Start of Material for this task

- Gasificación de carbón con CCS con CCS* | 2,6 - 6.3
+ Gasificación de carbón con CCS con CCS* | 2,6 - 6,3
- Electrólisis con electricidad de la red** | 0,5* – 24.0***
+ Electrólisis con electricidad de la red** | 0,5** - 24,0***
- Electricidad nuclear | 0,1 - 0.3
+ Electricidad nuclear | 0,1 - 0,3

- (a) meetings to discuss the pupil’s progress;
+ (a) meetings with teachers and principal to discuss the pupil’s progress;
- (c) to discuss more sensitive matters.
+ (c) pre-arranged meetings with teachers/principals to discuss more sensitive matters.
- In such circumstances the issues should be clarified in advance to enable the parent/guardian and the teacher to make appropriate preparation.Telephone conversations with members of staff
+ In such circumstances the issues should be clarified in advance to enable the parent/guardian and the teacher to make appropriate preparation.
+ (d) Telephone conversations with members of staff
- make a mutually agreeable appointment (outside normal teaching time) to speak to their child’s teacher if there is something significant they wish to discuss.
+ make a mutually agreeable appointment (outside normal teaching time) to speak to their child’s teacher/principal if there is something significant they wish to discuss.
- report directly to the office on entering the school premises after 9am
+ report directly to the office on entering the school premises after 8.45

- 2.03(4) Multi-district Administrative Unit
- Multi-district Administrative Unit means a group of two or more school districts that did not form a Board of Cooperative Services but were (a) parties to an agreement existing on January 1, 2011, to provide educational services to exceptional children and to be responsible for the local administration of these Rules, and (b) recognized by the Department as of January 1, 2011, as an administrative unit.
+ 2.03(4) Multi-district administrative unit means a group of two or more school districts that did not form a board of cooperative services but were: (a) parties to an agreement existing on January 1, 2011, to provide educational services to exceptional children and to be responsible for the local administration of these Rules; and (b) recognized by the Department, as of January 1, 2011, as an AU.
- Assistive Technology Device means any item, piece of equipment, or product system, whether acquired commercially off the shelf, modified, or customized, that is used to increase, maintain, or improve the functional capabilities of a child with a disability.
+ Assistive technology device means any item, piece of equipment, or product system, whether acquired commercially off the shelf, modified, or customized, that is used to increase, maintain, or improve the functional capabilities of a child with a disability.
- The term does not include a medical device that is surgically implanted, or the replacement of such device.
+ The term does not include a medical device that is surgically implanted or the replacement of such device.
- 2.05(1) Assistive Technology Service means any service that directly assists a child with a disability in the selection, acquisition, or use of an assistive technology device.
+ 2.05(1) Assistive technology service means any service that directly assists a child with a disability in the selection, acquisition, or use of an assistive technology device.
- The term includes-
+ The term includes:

End of Material for this task

Write the records above out again, exactly as they are.

- Gasificación de carbón con CCS con CCS* | 2,6 - 6.3
+ Gasificación de carbón con CCS con CCS* | 2,6 - 6,3
- Electrólisis con electricidad de la red** | 0,5* – 24.0***
+ Electrólisis con electricidad de la red** | 0,5** - 24,0***
- Electricidad nuclear | 0,1 - 0.3
+ Electricidad nuclear | 0,1 - 0,3

- (a) meetings to discuss the pupil’s progress;
+ (a) meetings with teachers and principal to discuss the pupil’s progress;
- (c) to discuss more sensitive matters.
+ (c) pre-arranged meetings with teachers/principals to discuss more sensitive matters.
- In such circumstances the issues should be clarified in advance to enable the parent/guardian and the teacher to make appropriate preparation.Telephone conversations with members of staff
+ In such circumstances the issues should be clarified in advance to enable the parent/guardian and the teacher to make appropriate preparation.
+ (d) Telephone conversations with members of staff
- make a mutually agreeable appointment (outside normal teaching time) to speak to their child’s teacher if there is something significant they wish to discuss.
+ make a mutually agreeable appointment (outside normal teaching time) to speak to their child’s teacher/principal if there is something significant they wish to discuss.
- report directly to the office on entering the school premises after 9am
+ report directly to the office on entering the school premises after 8.45

- 2.03(4) Multi-district Administrative Unit
- Multi-district Administrative Unit means a group of two or more school districts that did not form a Board of Cooperative Services but were (a) parties to an agreement existing on January 1, 2011, to provide educational services to exceptional children and to be responsible for the local administration of these Rules, and (b) recognized by the Department as of January 1, 2011, as an administrative unit.
+ 2.03(4) Multi-district administrative unit means a group of two or more school districts that did not form a board of cooperative services but were: (a) parties to an agreement existing on January 1, 2011, to provide educational services to exceptional children and to be responsible for the local administration of these Rules; and (b) recognized by the Department, as of January 1, 2011, as an AU.
- Assistive Technology Device means any item, piece of equipment, or product system, whether acquired commercially off the shelf, modified, or customized, that is used to increase, maintain, or improve the functional capabilities of a child with a disability.
+ Assistive technology device means any item, piece of equipment, or product system, whether acquired commercially off the shelf, modified, or customized, that is used to increase, maintain, or improve the functional capabilities of a child with a disability.
- The term does not include a medical device that is surgically implanted, or the replacement of such device.
+ The term does not include a medical device that is surgically implanted or the replacement of such device.
- 2.05(1) Assistive Technology Service means any service that directly assists a child with a disability in the selection, acquisition, or use of an assistive technology device.
+ 2.05(1) Assistive technology service means any service that directly assists a child with a disability in the selection, acquisition, or use of an assistive technology device.
- The term includes-
+ The term includes:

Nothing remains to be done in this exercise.